BEGIN DATASET ENTRIES
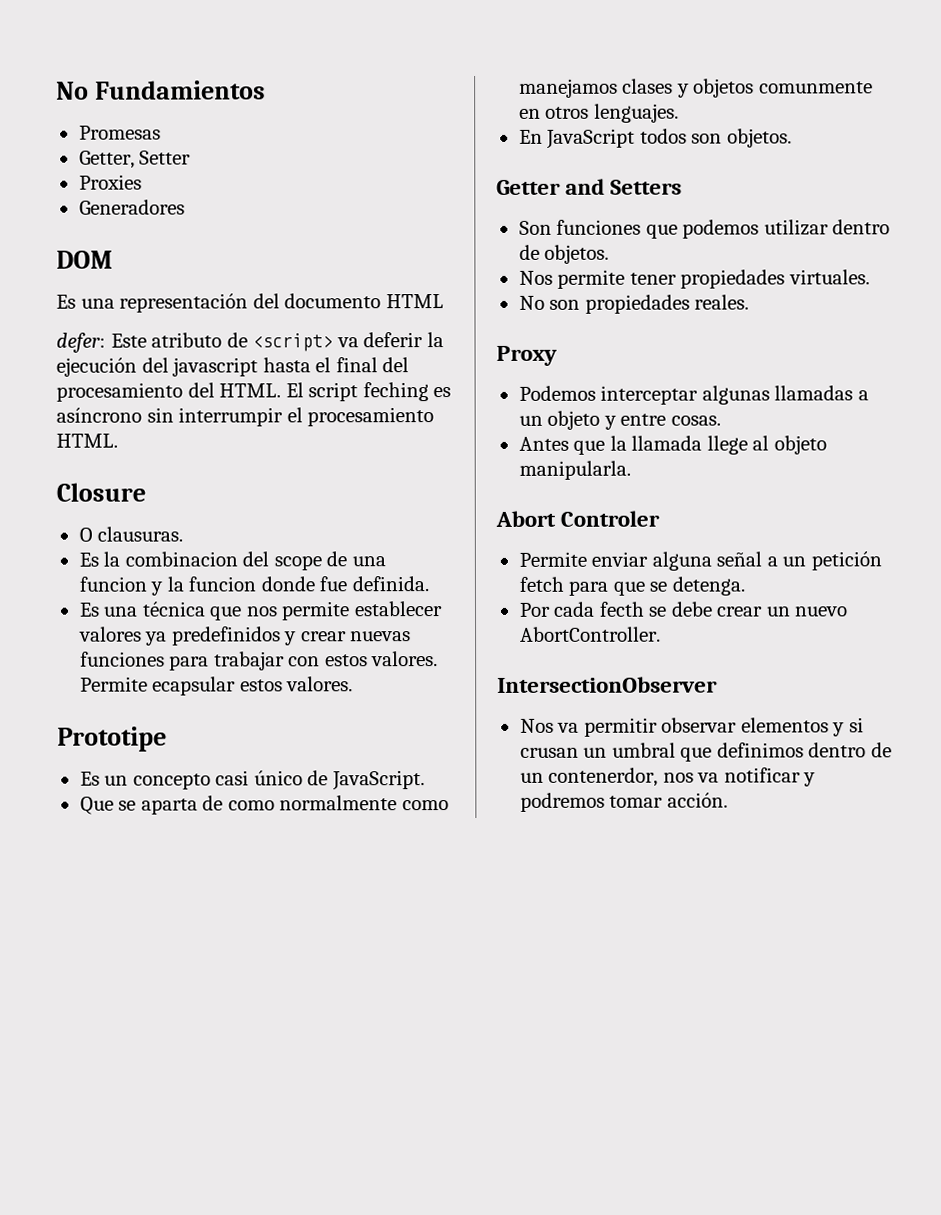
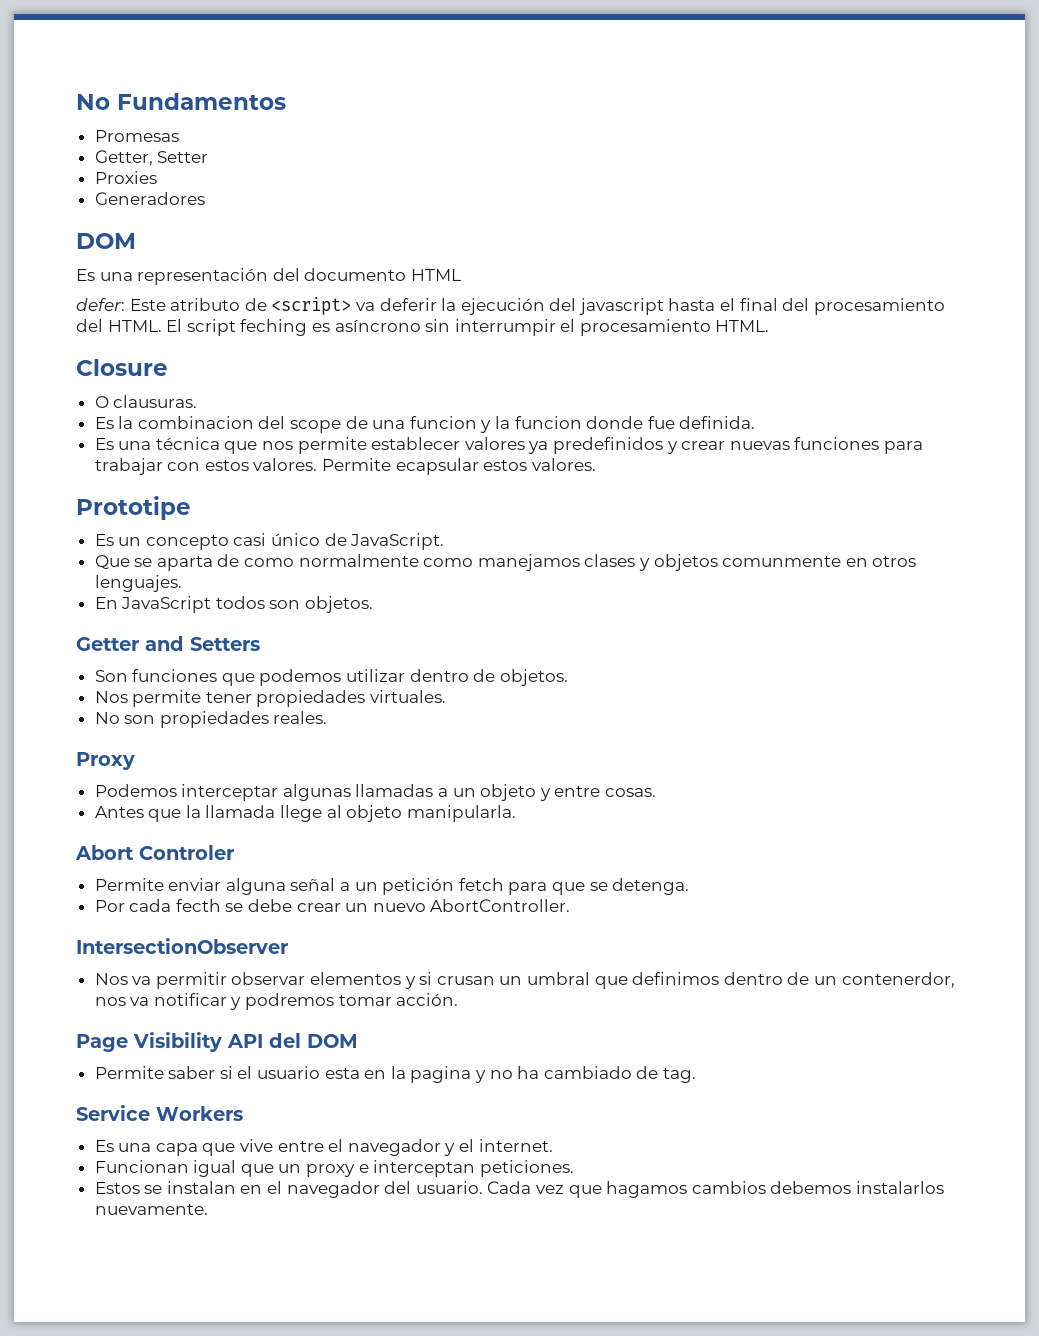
- No Fundamientos
+ No Fundamentos
+ Page Visibility API del DOM
+ Permite saber si el usuario esta en la pagina y no ha cambiado de tag.
+ Service Workers
+ Es una capa que vive entre el navegador y el internet.
+ Funcionan igual que un proxy e interceptan peticiones.
+ Estos se instalan en el navegador del usuario. Cada vez que hagamos cambios debemos instalarlos nuevamente.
END DATASET ENTRIES
◆ ASSIGNMENT ◆
Please report all lines in the entries where "usuario" appears.

◆ PROBLEM SOLUTION ◆
+ Permite saber si el usuario esta en la pagina y no ha cambiado de tag.
+ Estos se instalan en el navegador del usuario. Cada vez que hagamos cambios debemos instalarlos nuevamente.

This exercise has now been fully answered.